There were 542 households, out of which 33.2% had children under the age of 18 living with them, 65.7% were married couples living together, 5.5% had a female householder with no husband present, and 24.9% were non-families. 20.1% of all households were made up of individuals, and 9.6% had someone living alone who was 65 years of age or older. The average household size was 2.56 and the average family size was 2.93.

In the township the population was spread out, with 14.3% under the age of 18, 6.6% from 18 to 24, 41.5% from 25 to 44, 28.6% from 45 to 64, and 9.0% who were 65 years of age or older. The median age was 40 years. For every 100 females there were 238.5 males. For every 100 females age 18 and over, there were 279.8 males.
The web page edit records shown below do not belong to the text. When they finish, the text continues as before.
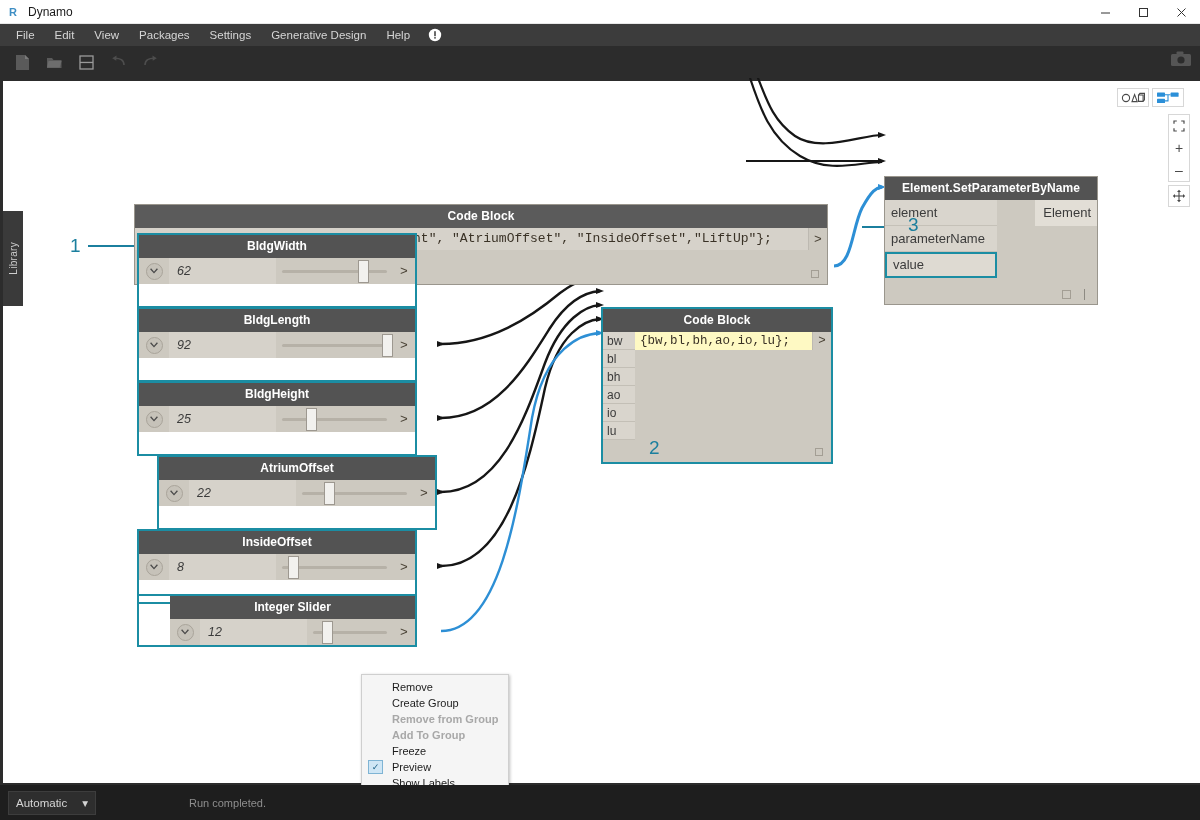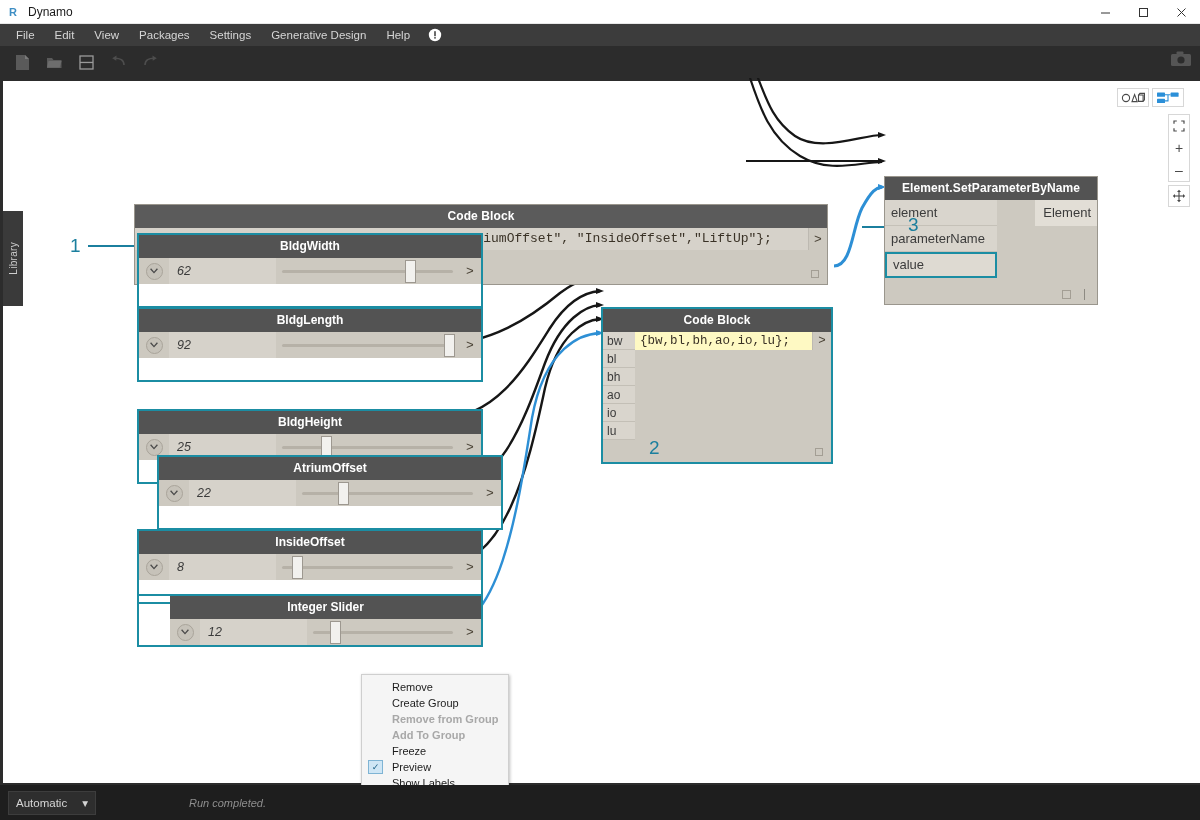"BldgWidth" .slider-node { width: 346px -> 280px }
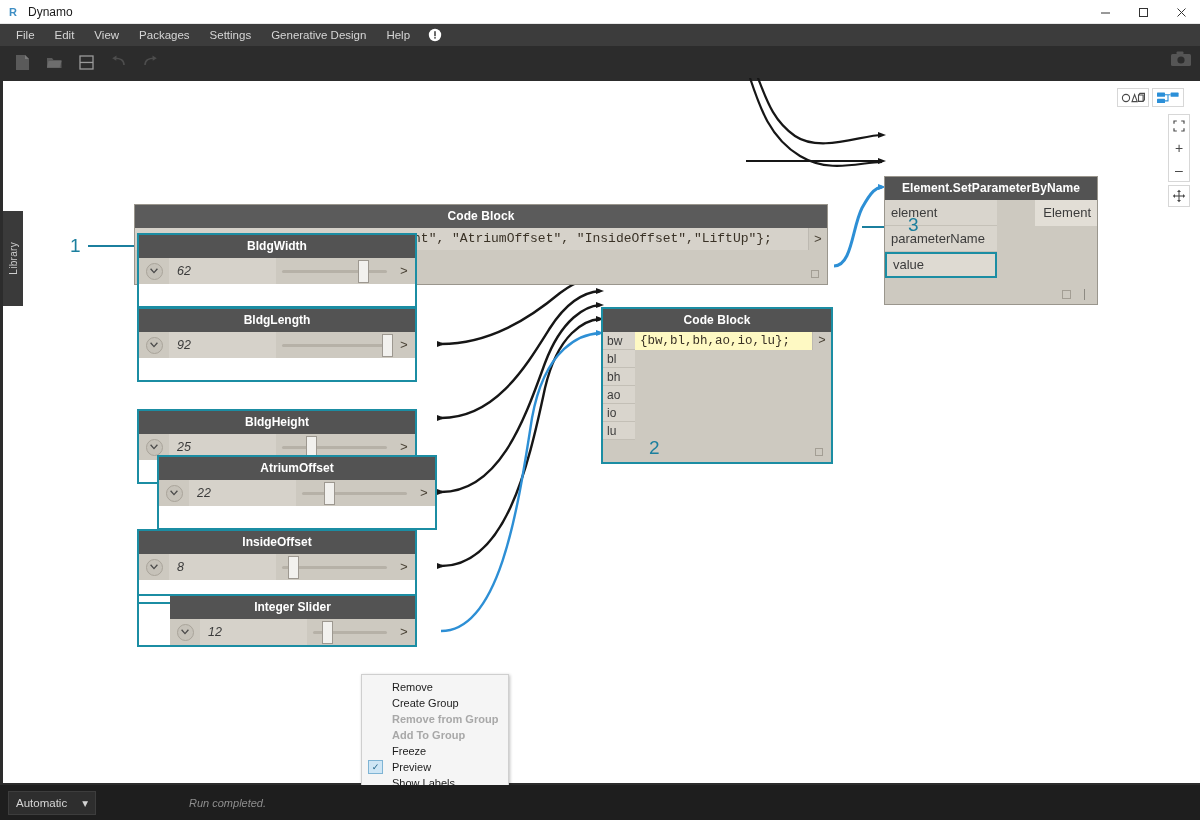"BldgHeight" div.slider-node { margin-top: 28px -> none }
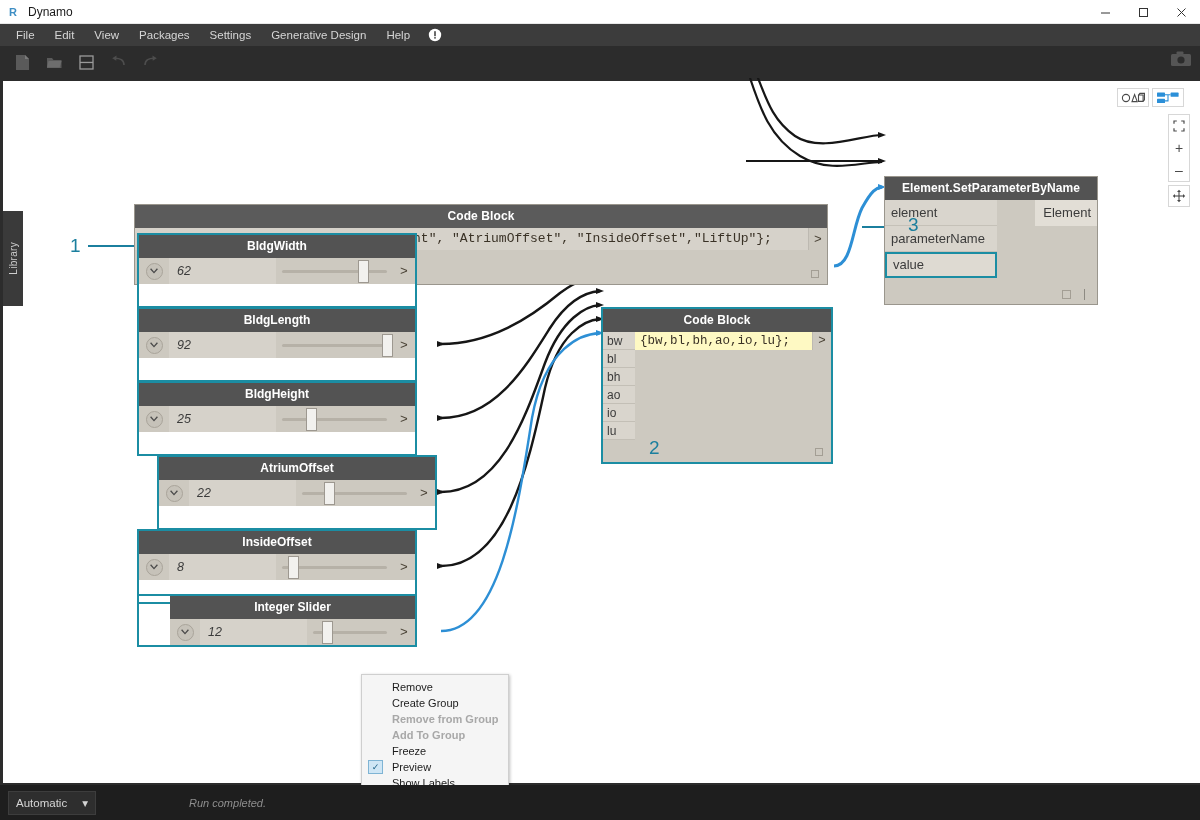"Run completed." .run-status { font-style: italic -> none }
The median income for a household in the township was $42,153, and the median income for a family was $46,250. Males had a median income of $30,495 versus $19,471 for females. The per capita income for the township was $11,052. About 4.4% of families and 6.6% of the population were below the poverty line, including 6.4% of those under age 18 and 6.1% of those age 65 or over.